Investigation / spike. Outcome may be "doesn't pay off, close." That's an acceptable result — the point is to measure, not to commit to landing.

Context

After #168 + #167, the FSE-encode of Huffman weights still runs twice per emitted compressed-literals block:

  1. Plannercompute_block_size_to_compressed (compressed.rs:458): builds a fresh HuffmanTable, calls writeable_table_description_size (= try_table_description_size) which FSE-encodes the weight stream to count bytes. Used in payload + desc to decide raw-vs-FSE literals.
  2. Emittercompress_literals_or_reuse (compressed.rs:1546): independently builds another fresh HuffmanTable (same literals → same counts → same weights), calls writeable_table_description_size again (same FSE-encode), feeds it into decide_huff_reuse_like_encoder. Then HuffmanEncoder::write_table FSE-encodes the weights a THIRD time (the actual emit).

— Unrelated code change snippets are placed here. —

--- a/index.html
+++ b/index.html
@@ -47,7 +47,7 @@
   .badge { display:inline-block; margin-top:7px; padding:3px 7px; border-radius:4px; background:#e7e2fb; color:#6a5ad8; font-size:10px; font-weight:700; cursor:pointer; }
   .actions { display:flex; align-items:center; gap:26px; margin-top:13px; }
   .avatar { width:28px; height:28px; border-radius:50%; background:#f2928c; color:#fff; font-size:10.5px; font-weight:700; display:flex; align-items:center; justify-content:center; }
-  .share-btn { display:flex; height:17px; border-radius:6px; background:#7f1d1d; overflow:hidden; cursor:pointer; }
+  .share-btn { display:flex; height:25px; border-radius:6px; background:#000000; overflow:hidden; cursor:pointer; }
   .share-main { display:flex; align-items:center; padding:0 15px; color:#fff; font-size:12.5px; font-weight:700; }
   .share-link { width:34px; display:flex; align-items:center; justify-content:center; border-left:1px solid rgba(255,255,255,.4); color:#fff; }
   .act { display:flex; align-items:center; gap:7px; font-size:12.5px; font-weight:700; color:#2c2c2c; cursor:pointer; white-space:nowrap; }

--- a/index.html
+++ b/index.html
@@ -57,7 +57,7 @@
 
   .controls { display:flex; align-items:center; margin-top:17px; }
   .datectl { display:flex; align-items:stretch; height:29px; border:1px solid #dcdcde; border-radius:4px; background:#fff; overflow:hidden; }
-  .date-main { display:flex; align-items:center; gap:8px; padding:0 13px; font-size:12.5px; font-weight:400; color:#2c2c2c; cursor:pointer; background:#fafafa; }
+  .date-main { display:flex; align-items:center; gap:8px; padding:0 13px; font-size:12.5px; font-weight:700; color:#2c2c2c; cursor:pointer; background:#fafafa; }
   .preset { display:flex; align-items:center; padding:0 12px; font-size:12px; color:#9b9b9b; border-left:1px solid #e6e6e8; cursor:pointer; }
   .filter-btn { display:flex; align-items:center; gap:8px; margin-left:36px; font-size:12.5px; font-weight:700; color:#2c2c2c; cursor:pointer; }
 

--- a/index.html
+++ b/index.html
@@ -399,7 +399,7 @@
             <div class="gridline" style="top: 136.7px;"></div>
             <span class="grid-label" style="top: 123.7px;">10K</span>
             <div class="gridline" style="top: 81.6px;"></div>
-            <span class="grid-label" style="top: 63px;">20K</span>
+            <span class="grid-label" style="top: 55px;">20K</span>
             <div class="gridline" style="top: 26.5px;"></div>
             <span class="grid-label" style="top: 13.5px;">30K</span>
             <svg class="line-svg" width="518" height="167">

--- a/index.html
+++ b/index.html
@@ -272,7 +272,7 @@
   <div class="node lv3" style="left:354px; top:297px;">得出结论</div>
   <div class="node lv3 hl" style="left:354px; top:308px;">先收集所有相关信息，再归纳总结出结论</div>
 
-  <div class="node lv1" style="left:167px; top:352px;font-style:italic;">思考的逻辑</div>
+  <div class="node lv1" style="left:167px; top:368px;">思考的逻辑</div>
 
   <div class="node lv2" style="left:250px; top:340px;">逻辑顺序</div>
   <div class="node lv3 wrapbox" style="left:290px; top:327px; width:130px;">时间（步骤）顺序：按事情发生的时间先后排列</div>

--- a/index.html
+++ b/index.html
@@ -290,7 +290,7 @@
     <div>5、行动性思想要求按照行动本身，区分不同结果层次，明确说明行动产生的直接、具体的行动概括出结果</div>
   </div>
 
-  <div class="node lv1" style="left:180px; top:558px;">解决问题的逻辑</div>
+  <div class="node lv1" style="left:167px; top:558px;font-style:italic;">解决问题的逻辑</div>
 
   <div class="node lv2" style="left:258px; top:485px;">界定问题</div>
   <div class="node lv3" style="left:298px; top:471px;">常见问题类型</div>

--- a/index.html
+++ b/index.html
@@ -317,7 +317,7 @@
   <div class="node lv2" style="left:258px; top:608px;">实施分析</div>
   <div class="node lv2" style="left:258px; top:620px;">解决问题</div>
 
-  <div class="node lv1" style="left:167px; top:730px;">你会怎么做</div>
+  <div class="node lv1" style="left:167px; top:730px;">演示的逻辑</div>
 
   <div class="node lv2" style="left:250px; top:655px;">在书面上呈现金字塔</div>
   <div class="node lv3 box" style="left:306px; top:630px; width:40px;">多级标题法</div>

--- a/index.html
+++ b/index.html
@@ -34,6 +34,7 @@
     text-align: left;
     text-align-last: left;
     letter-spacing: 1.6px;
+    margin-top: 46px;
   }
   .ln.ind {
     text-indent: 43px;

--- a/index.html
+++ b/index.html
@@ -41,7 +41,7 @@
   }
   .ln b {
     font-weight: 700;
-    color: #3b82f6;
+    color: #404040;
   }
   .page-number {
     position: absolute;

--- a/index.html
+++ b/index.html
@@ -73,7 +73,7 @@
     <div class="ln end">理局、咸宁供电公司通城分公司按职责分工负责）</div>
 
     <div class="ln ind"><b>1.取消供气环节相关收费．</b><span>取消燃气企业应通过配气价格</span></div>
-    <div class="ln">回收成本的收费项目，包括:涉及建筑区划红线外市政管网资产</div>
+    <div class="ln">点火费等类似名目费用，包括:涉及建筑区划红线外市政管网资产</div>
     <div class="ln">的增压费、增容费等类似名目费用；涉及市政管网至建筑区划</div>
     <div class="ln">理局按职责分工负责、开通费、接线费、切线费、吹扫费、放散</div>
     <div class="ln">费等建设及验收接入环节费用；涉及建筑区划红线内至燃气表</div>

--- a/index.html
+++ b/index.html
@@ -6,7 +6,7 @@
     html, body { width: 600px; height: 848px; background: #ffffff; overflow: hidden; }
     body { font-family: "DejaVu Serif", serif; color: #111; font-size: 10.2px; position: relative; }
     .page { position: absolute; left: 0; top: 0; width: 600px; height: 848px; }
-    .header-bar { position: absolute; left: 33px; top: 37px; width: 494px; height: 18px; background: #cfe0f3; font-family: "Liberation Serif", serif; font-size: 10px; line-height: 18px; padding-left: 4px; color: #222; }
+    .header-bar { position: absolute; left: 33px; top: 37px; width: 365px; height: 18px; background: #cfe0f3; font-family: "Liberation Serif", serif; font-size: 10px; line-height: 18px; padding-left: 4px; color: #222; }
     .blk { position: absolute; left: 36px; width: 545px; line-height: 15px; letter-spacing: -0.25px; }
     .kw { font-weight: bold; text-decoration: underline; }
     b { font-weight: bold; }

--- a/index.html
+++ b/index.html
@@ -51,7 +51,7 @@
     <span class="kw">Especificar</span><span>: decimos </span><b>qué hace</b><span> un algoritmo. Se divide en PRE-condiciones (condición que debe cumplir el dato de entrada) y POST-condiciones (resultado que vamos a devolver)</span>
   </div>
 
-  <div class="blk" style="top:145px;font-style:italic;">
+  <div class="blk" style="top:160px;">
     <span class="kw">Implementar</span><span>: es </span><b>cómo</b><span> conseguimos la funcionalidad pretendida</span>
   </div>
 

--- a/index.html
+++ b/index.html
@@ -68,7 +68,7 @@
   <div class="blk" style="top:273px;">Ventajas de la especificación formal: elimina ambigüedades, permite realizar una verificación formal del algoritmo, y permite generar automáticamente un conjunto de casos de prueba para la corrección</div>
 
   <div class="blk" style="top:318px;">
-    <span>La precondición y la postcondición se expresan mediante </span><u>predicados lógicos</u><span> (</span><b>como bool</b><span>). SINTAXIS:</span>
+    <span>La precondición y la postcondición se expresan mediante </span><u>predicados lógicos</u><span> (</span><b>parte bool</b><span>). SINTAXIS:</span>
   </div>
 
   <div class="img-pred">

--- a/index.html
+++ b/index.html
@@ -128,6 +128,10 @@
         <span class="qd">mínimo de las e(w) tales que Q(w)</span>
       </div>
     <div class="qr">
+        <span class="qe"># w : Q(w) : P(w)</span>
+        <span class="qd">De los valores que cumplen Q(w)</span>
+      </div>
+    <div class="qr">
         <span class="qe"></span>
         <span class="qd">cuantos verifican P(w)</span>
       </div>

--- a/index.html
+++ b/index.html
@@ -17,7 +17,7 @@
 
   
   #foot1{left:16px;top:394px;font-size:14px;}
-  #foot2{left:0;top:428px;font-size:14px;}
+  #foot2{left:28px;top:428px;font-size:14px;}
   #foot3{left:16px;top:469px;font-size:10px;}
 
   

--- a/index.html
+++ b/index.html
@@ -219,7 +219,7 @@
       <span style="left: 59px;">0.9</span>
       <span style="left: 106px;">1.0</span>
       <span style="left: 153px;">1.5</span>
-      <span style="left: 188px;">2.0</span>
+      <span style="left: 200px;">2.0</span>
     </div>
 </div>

So we currently pay 3 FSE-encodes of weights per emitted block for what is mathematically the same computation on the same input.

What was tried and rejected

#167-followup attempt (commit drafted, then reverted on this branch in the post-#168 work session 2026-05-18): replacing writeable_table_description_size with the cheap_desc_size_proxy upper bound. Result:

  • Speed: ~1-2 µs / block — marginal.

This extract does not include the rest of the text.